Investigadores y becarios del CONICET realizaron este miércoles una jornada nacional de protesta con fuerte epicentro en la ciudad de Rosario para exigir la prórroga inmediata de casi 400 becas posdoctorales que tienen fecha de vencimiento el próximo 31 de julio. La movilización local, que contó con el activo respaldo de la Asociación Trabajadores del Estado (ATE Rosario), se concentró en las puertas del Centro Científico Tecnológico (CCT) ubicado en el predio universitario de la Siberia. Los manifestantes advirtieron que la falta de una extensión presupuestaria para sostener estas becas hasta que se publiquen los demorados resultados de ingreso a la Carrera del Investigador Científico (CIC) —previstos recién para el año próximo— empujará a centenares de profesionales altamente calificados a la desocupación y provocará la interrupción irreversible de líneas de desarrollo estratégico en curso.

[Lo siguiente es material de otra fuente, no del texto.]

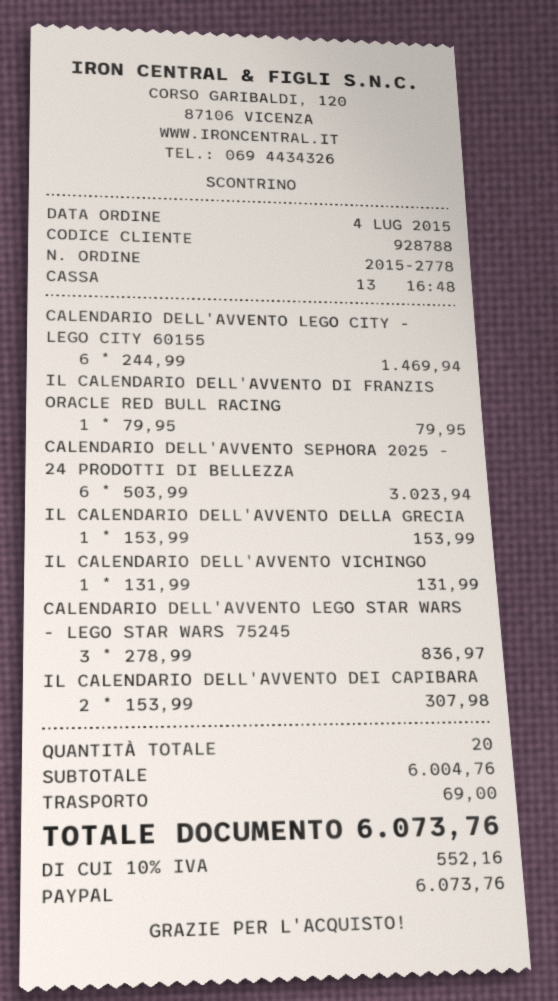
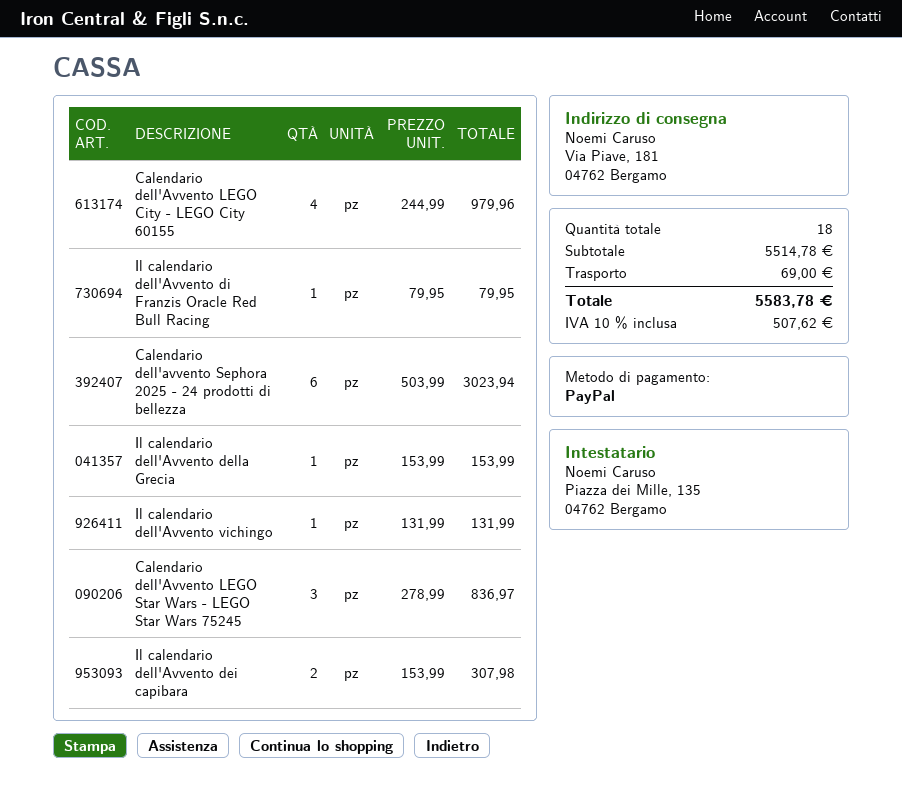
CALENDARIO DELL'AVVENTO LEGO CITY - LEGO CITY 60155: 6 x 244.99 = 1469.94 -> 4 x 244.99 = 979.96
total quantity: 20 -> 18
subtotal: 6004.76 -> 5514.78
tax: 10% = 552.16 -> 10% = 507.62
total: 6073.76 -> 5583.78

Uno de los becarios afectados y voceros de la protesta, Andrés Carminati, detalló la angustia que atraviesa el sector al señalar que están reclamando de manera urgente por casi 400 personas en todo el país a quienes se les vence la beca a fin de mes y que, de no mediar una prórroga administrativa, se quedarán directamente sin trabajo. En el ámbito de Rosario, precisó, la problemática golpea de manera directa a unas 20 personas dedicadas a disciplinas diversas y clave para el desarrollo regional como la química, la física, la ingeniería, la historia y la informática, entre muchas otras. Carminati remarcó con firmeza que la pérdida de estos espacios no representa simplemente un recorte burocrático, sino cortar de raíz trayectorias de formación académica de más de una década con dedicación exclusiva a la producción científica soberana.

Por su parte, el investigador Emanuel Nicoletti alertó sobre los componentes más profundos y dañinos del desfinanciamiento del sector de ciencia y tecnología. Nicoletti enumeró las múltiples facetas de la precarización que hoy sufren los becarios del CONICET, tales como la pérdida de cobertura de obras sociales, los recortes en los cupos de ingresos y las dilaciones intencionales en los concursos. El profesional denunció la existencia de un discurso engañoso por parte del Gobierno nacional, remarcando que se asiste a una paralización deliberada de organismos señeros del desarrollo nacional como el propio CONICET, la Comisión Nacional de Energía Atómica (CNEA) y el Instituto Nacional de Tecnología Industrial (INTI). En esa línea, Nicoletti fue tajante al sostener que el recorte actual es peor que el del año 2001, dado que no solo reduce salarios sino que desarticula de raíz la totalidad del sistema científico y tecnológico del país, destruyendo líneas de investigación que tardarán al menos diez años en evidenciar el verdadero impacto de su pérdida.

Frente a la pretensión oficial de delegar la ciencia al libre mercado, los investigadores rechazaron que el sector privado pueda suplir el rol del Estado y exigieron elevar de forma urgente las partidas presupuestarias. Los profesionales recordaron que la República Argentina destina actualmente apenas un magro 0,14% de su Producto Bruto Interno (PBI) a las áreas de investigación y desarrollo, una cifra que asfixia cualquier posibilidad de soberanía tecnológica. «No solamente tenemos buen fútbol; también tenemos buena ciencia y tecnología. Y, sin embargo, nos están dejando afuera», concluyó Nicoletti, sintetizando el reclamo de una comunidad científica en pie de lucha para evitar que la próxima semana se consume la expulsión masiva de sus jóvenes promesas de los laboratorios y centros de estudio de la región.